Menurut Ramli, poin pentingnya adalah Indonesia akan mempermudah transfer data pribadi ke AS dengan mengakui AS sebagai negara yang memiliki perlindungan data memadai di bawah hukum Indonesia. Hal ini merujuk pada mekanisme transfer data pribadi lintas negara secara kasus per kasus, yang bertujuan untuk memastikan aliran data tetap sah dan terlindungi dalam era ekonomi digital yang terus berkembang.
Pendekatan ini memungkinkan fleksibilitas dalam transaksi digital sekaligus tetap menjaga kerangka perlindungan data yang ada. Ini bukan tentang pengalihan total, melainkan fasilitasi aliran data yang terkontrol untuk mendukung perdagangan dan layanan digital.
Pengawasan dan Kepatuhan Hukum
Meskipun transfer data pribadi adalah keniscayaan, Ramli menekankan bahwa pekerjaan rumah besar bagi pemerintah adalah bagaimana melakukan pengawasan, monitoring, dan evaluasi. Hal ini krusial untuk menegakkan kepatuhan Undang-Undang Nomor 27 Tahun 2022 tentang Perlindungan Data Pribadi (UU PDP).

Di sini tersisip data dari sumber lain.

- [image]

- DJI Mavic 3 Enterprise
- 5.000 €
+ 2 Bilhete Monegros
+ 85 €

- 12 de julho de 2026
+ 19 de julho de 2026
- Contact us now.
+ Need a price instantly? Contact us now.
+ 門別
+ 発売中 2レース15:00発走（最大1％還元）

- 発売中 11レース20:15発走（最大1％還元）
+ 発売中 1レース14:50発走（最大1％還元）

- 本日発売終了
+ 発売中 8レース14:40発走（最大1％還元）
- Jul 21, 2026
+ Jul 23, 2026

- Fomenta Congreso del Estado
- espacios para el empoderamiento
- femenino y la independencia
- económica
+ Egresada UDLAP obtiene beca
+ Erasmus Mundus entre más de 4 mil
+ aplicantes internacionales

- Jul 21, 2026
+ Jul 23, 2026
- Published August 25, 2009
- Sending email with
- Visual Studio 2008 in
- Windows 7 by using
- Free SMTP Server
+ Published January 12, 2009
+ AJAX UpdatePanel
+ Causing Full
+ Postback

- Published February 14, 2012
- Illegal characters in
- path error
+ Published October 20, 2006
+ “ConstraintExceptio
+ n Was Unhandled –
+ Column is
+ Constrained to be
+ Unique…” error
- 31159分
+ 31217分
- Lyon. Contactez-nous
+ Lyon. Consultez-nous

Tujuannya adalah agar transfer data ke mana pun di dunia, tetap dilakukan secara akuntabel dan patuh hukum. Dalam konteks ini, pembentukan Lembaga Perlindungan Data Pribadi memiliki peran sangat strategis untuk menjalankan ketentuan UU PDP secara optimal. Ramli mendesak pemerintah agar tidak menunda lagi pembentukan lembaga ini demi memastikan perlindungan data pribadi WNI.
Pengawasan yang ketat dan penegakan hukum yang konsisten akan memastikan bahwa setiap transfer data pribadi, baik domestik maupun internasional, dilakukan dengan standar keamanan dan privasi yang tinggi, sesuai dengan amanat UU PDP.